##### Input data
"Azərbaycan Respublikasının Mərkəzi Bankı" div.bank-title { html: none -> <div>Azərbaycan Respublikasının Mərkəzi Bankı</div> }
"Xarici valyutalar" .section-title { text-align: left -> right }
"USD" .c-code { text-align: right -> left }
##########
##### Input data
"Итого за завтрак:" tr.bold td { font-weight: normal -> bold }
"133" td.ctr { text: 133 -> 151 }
##########
##### Input data
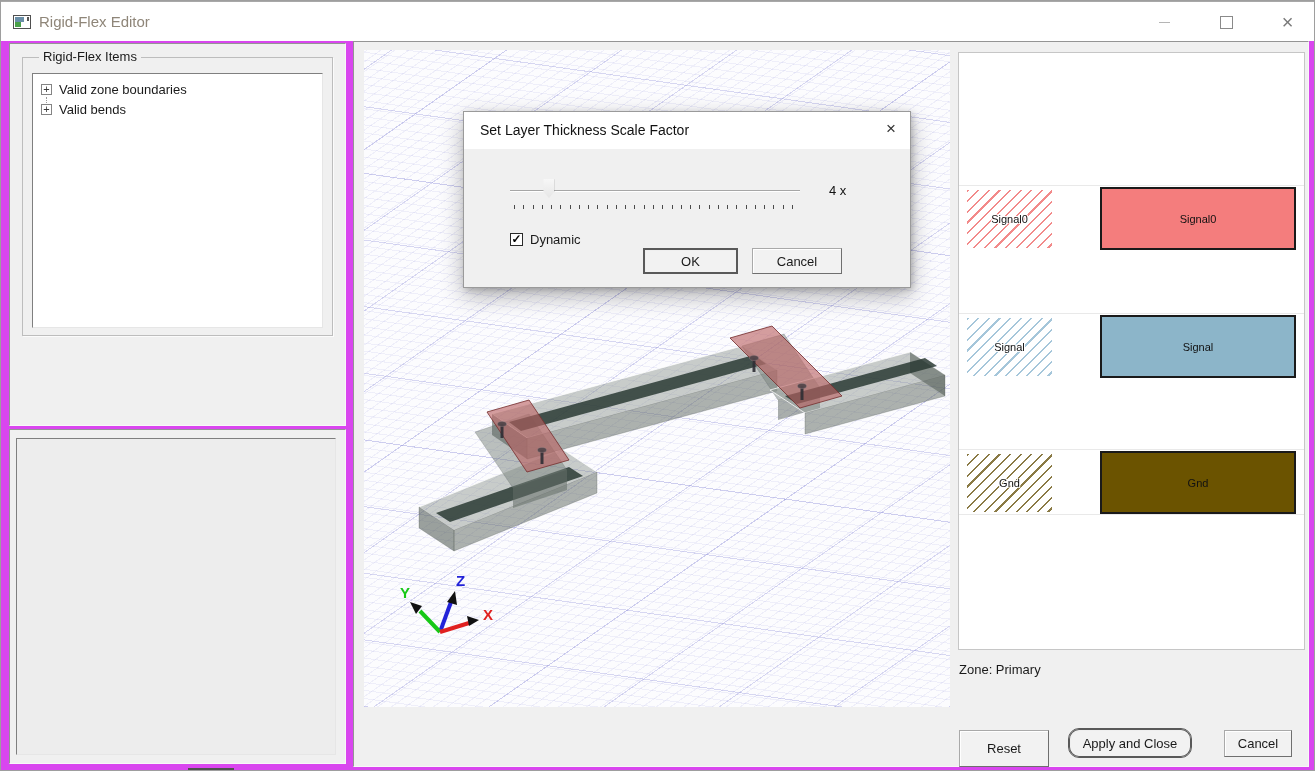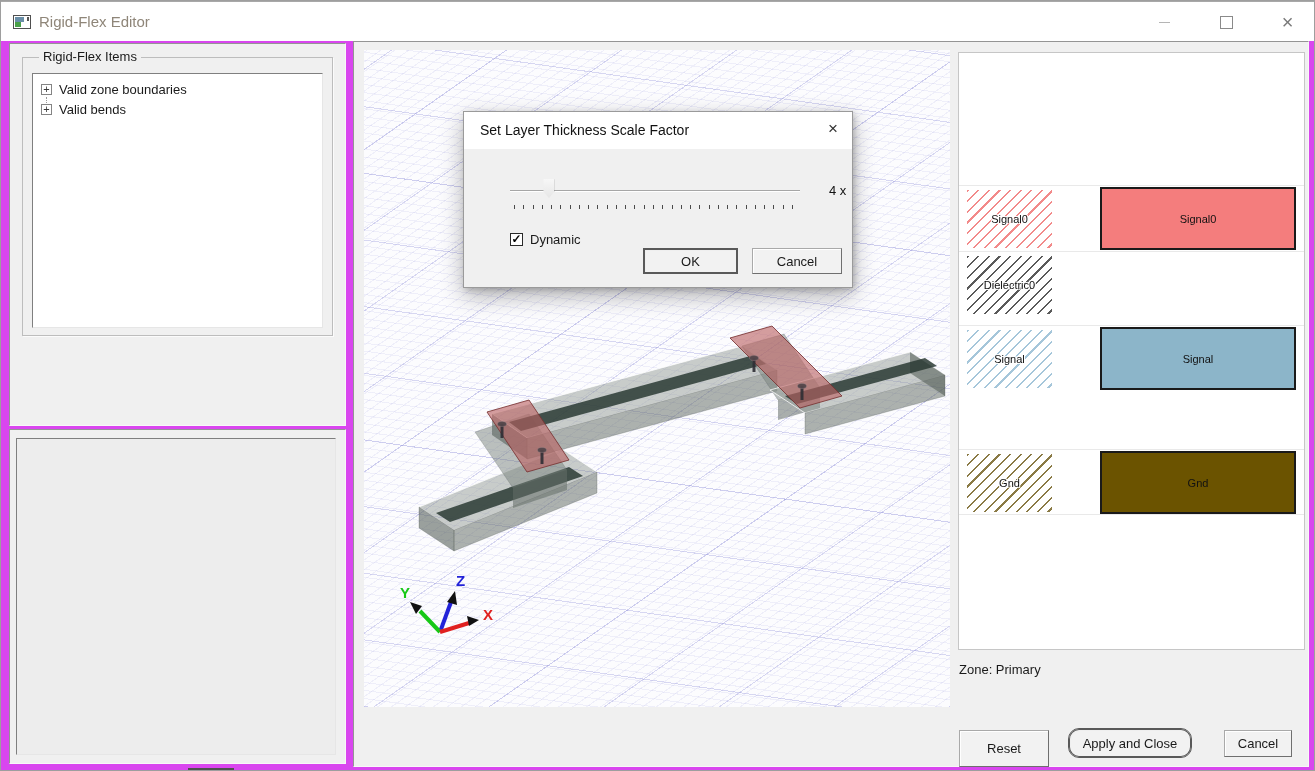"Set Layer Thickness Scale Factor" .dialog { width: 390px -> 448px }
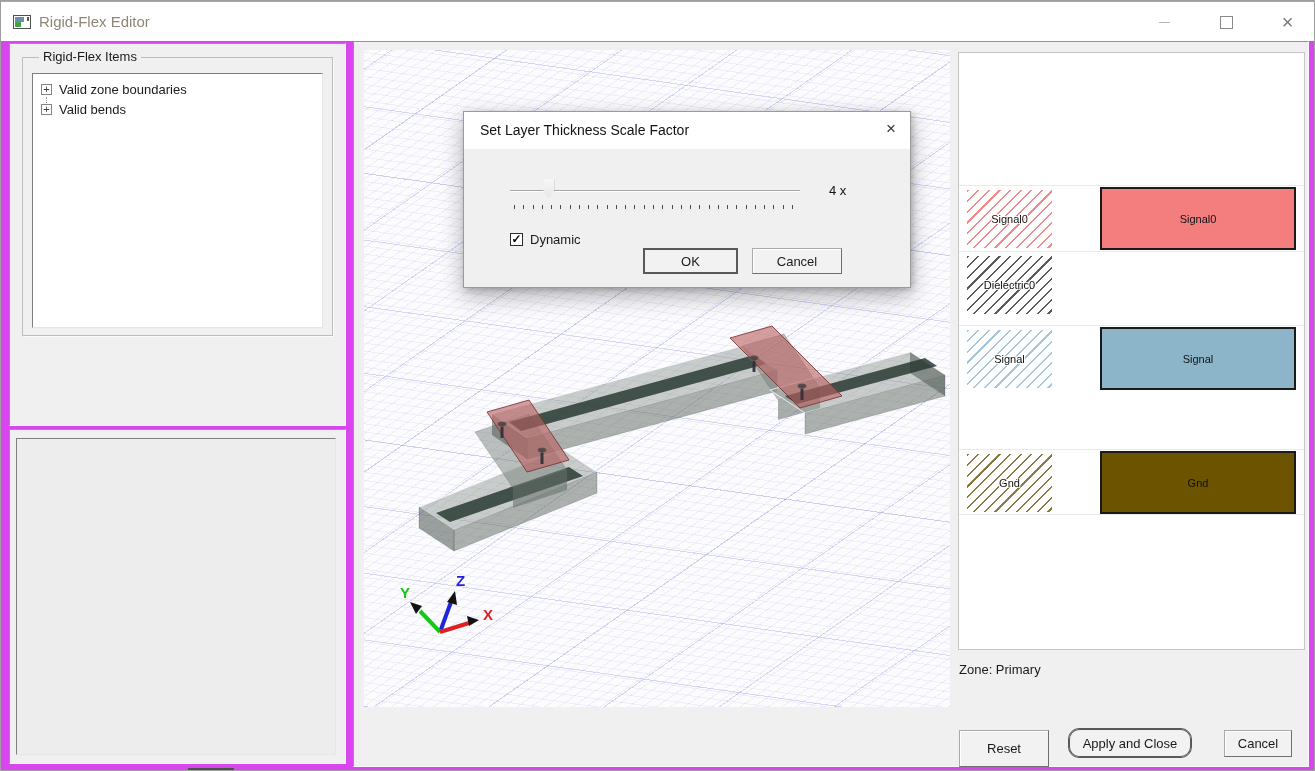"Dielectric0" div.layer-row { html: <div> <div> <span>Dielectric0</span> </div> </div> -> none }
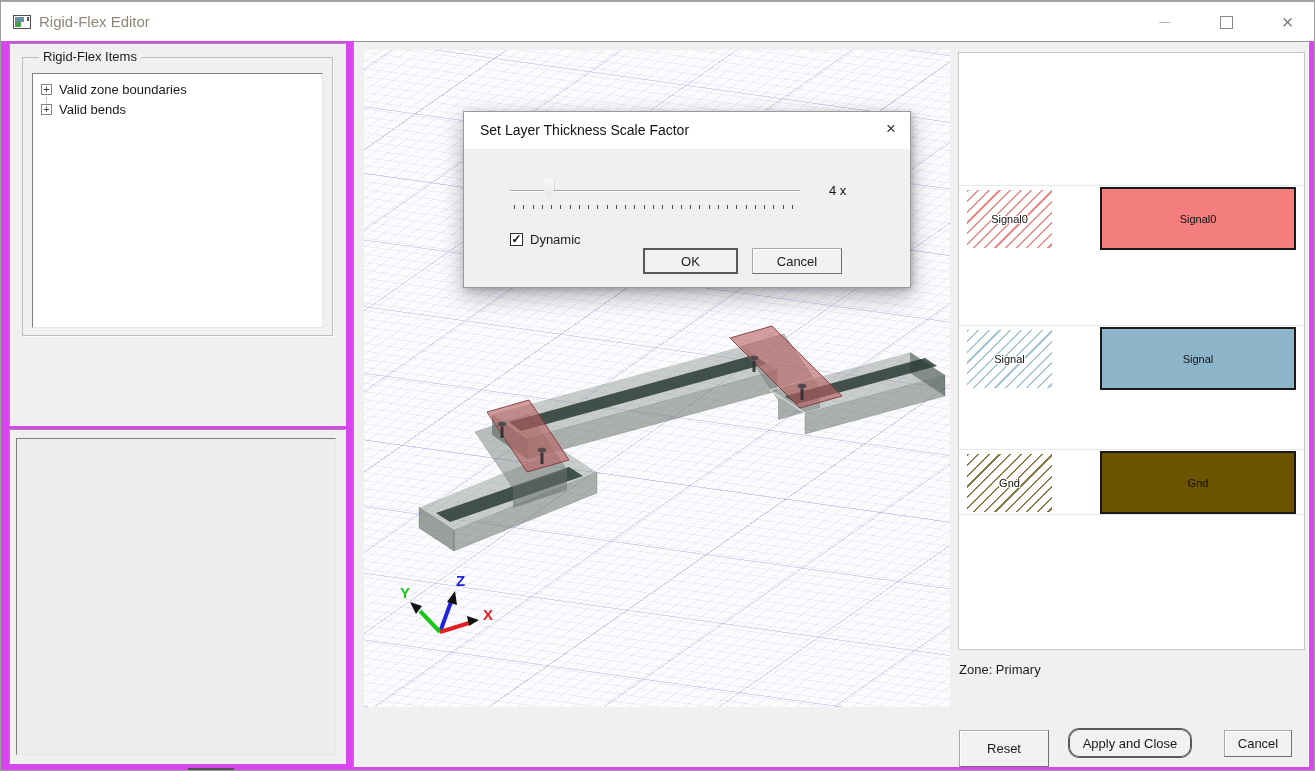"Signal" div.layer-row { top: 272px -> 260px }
##########
== Exercise details ==
Show every line of the material above in which "left" is present.

== Result of the task ==
"Xarici valyutalar" .section-title { text-align: left -> right }
"USD" .c-code { text-align: right -> left }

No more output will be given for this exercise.